►

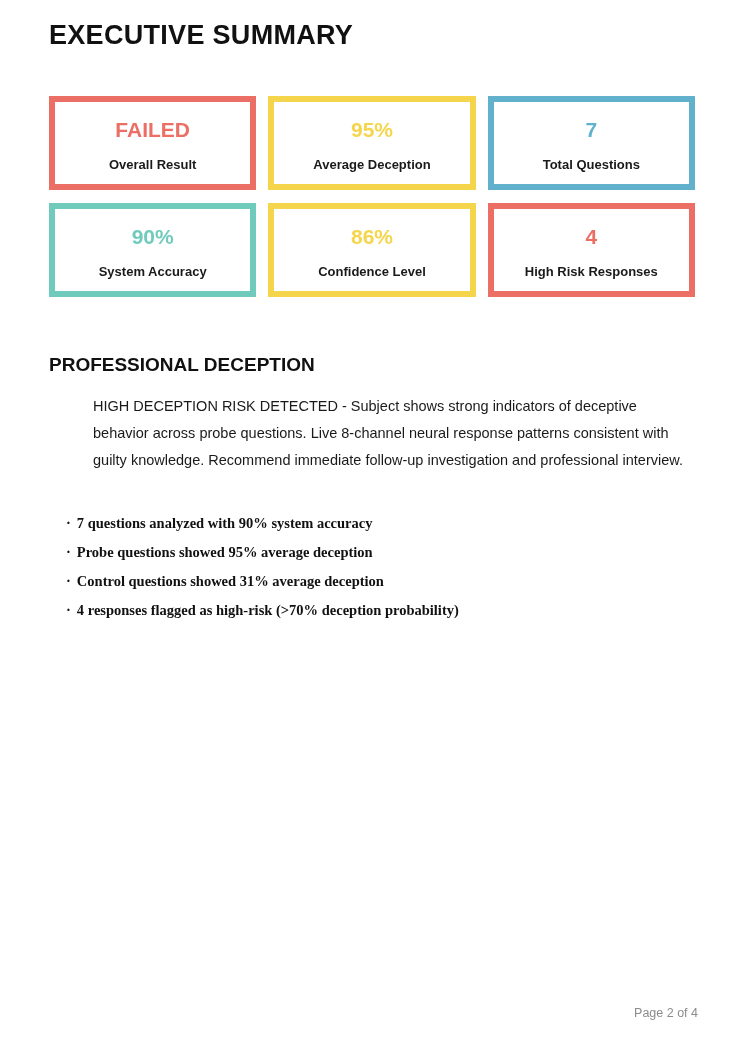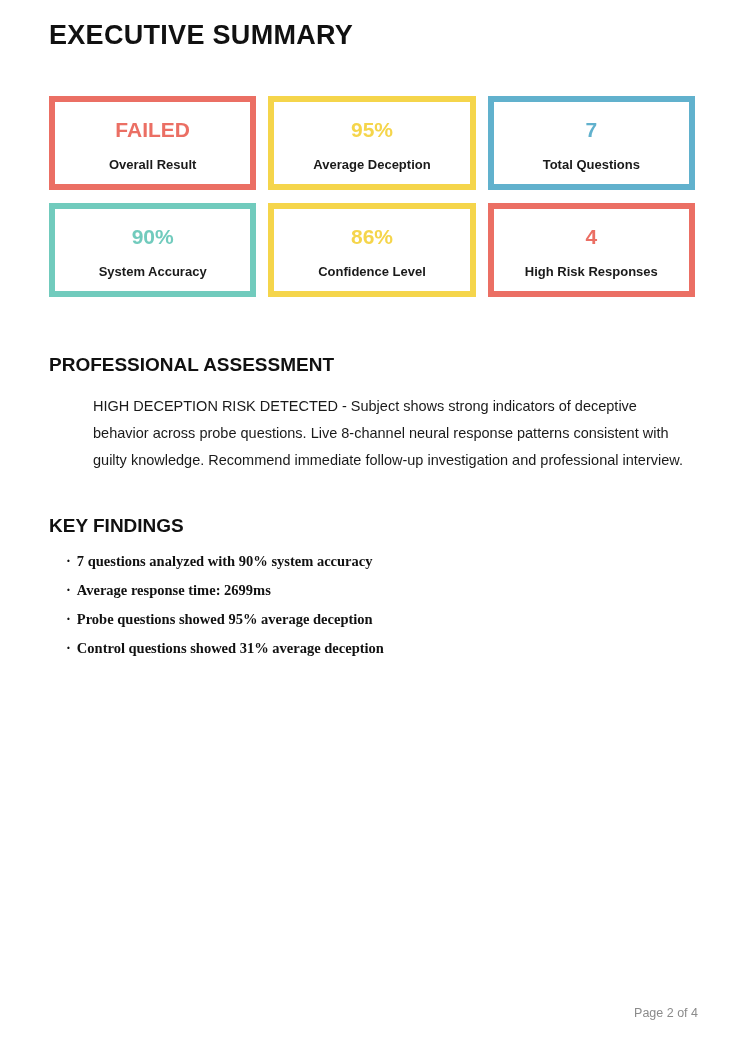--- a/index.html
+++ b/index.html
@@ -133,7 +133,7 @@
   </div>
 
   <div class="assessment-section">
-    <h2 class="section-heading">PROFESSIONAL ASSESSMENT</h2>
+    <h2 class="section-heading">PROFESSIONAL DECEPTION</h2>
     <p class="assessment-body">HIGH DECEPTION RISK DETECTED - Subject shows strong indicators of deceptive behavior across probe questions. Live 8-channel neural response patterns consistent with guilty knowledge. Recommend immediate follow-up investigation and professional interview.</p>
   </div>
 

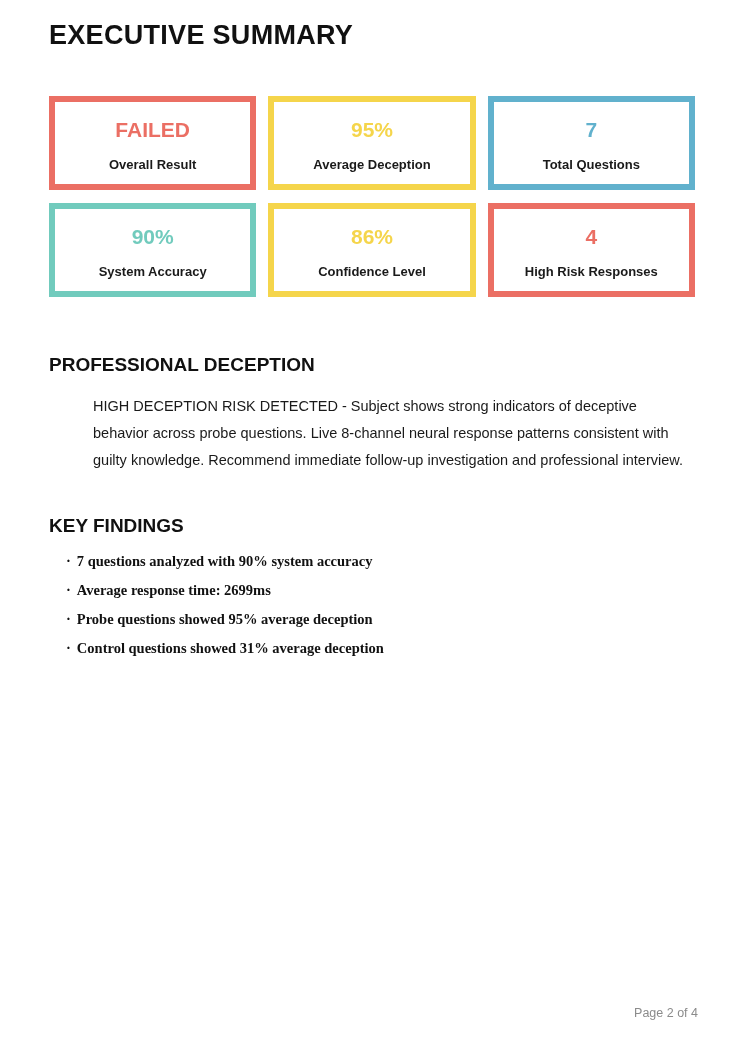--- a/index.html
+++ b/index.html
@@ -138,7 +138,6 @@
   </div>
 
   <div class="findings-section">
-    <h2 class="section-heading">KEY FINDINGS</h2>
     <ul class="findings-list">
       <li>
         <span class="bullet-dot">·</span><span>7 questions analyzed with 90% system accuracy</span>

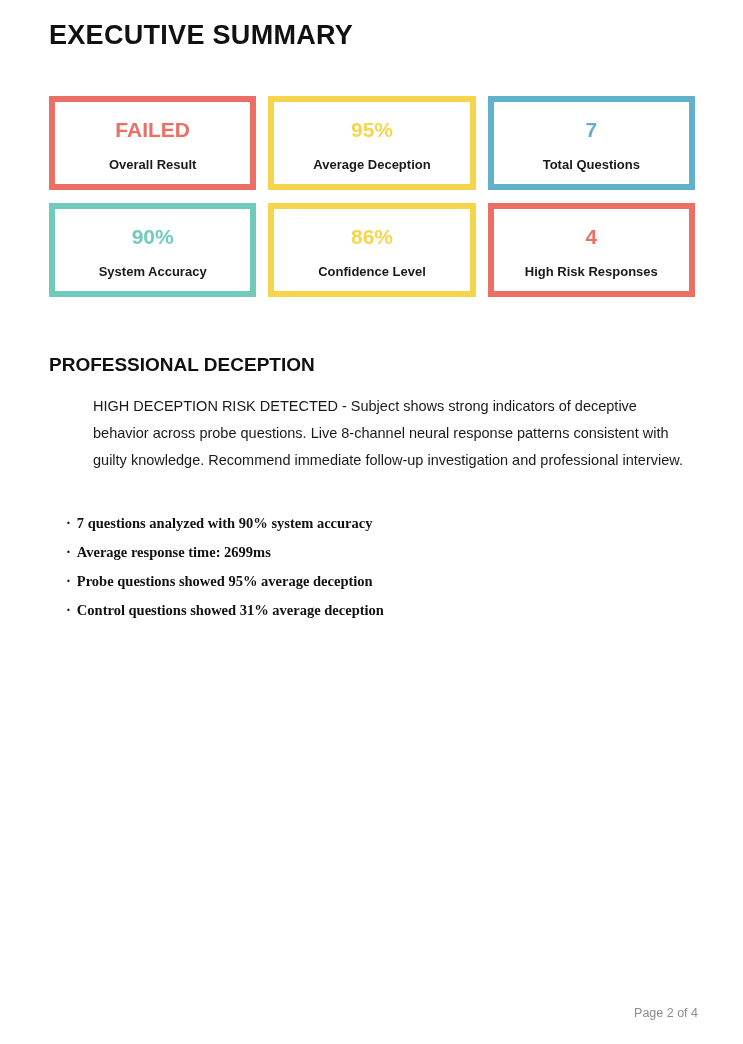--- a/index.html
+++ b/index.html
@@ -143,9 +143,6 @@
         <span class="bullet-dot">·</span><span>7 questions analyzed with 90% system accuracy</span>
       </li>
       <li>
-        <span class="bullet-dot">·</span><span>Average response time: 2699ms</span>
-      </li>
-      <li>
         <span class="bullet-dot">·</span><span>Probe questions showed 95% average deception</span>
       </li>
       <li>

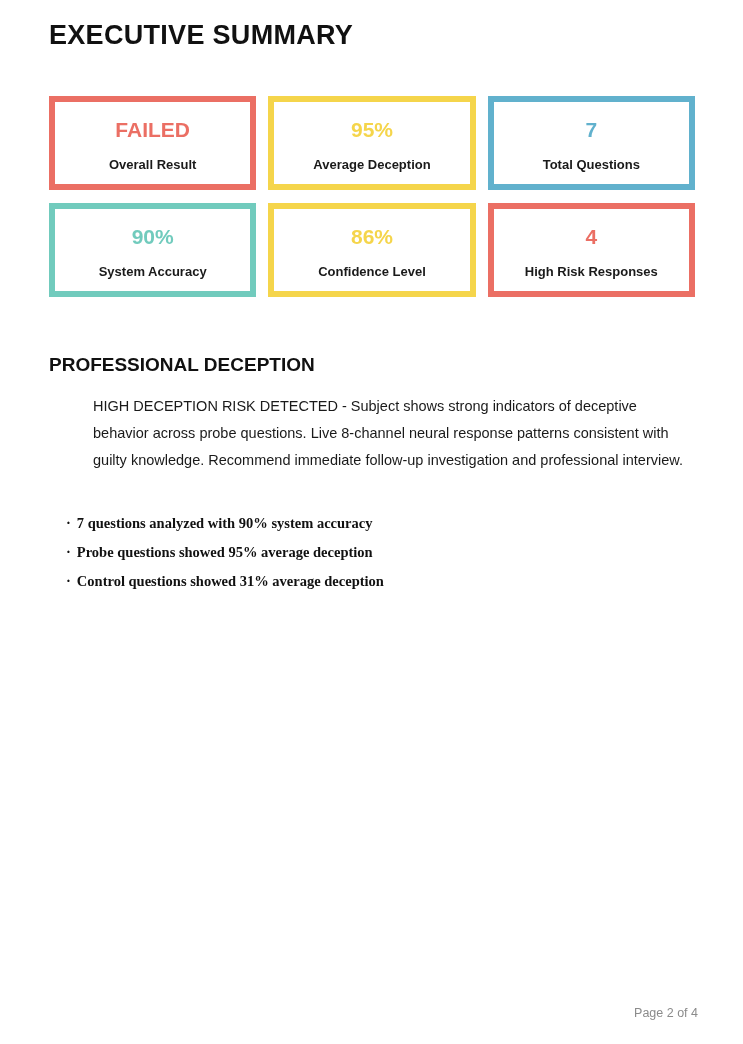--- a/index.html
+++ b/index.html
@@ -148,6 +148,9 @@
       <li>
         <span class="bullet-dot">·</span><span>Control questions showed 31% average deception</span>
       </li>
+      <li>
+        <span class="bullet-dot">·</span><span>4 responses flagged as high-risk (&gt;70% deception probability)</span>
+      </li>
     </ul>
   </div>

◄

* _ABOUT THIS EXERCISE_: Only the text of the records belongs in the answer; reproduce it verbatim, with no pictures.

* _SOLUTION_:
--- a/index.html
+++ b/index.html
@@ -133,7 +133,7 @@
   </div>
 
   <div class="assessment-section">
-    <h2 class="section-heading">PROFESSIONAL ASSESSMENT</h2>
+    <h2 class="section-heading">PROFESSIONAL DECEPTION</h2>
     <p class="assessment-body">HIGH DECEPTION RISK DETECTED - Subject shows strong indicators of deceptive behavior across probe questions. Live 8-channel neural response patterns consistent with guilty knowledge. Recommend immediate follow-up investigation and professional interview.</p>
   </div>
 

--- a/index.html
+++ b/index.html
@@ -138,7 +138,6 @@
   </div>
 
   <div class="findings-section">
-    <h2 class="section-heading">KEY FINDINGS</h2>
     <ul class="findings-list">
       <li>
         <span class="bullet-dot">·</span><span>7 questions analyzed with 90% system accuracy</span>

--- a/index.html
+++ b/index.html
@@ -143,9 +143,6 @@
         <span class="bullet-dot">·</span><span>7 questions analyzed with 90% system accuracy</span>
       </li>
       <li>
-        <span class="bullet-dot">·</span><span>Average response time: 2699ms</span>
-      </li>
-      <li>
         <span class="bullet-dot">·</span><span>Probe questions showed 95% average deception</span>
       </li>
       <li>

--- a/index.html
+++ b/index.html
@@ -148,6 +148,9 @@
       <li>
         <span class="bullet-dot">·</span><span>Control questions showed 31% average deception</span>
       </li>
+      <li>
+        <span class="bullet-dot">·</span><span>4 responses flagged as high-risk (&gt;70% deception probability)</span>
+      </li>
     </ul>
   </div>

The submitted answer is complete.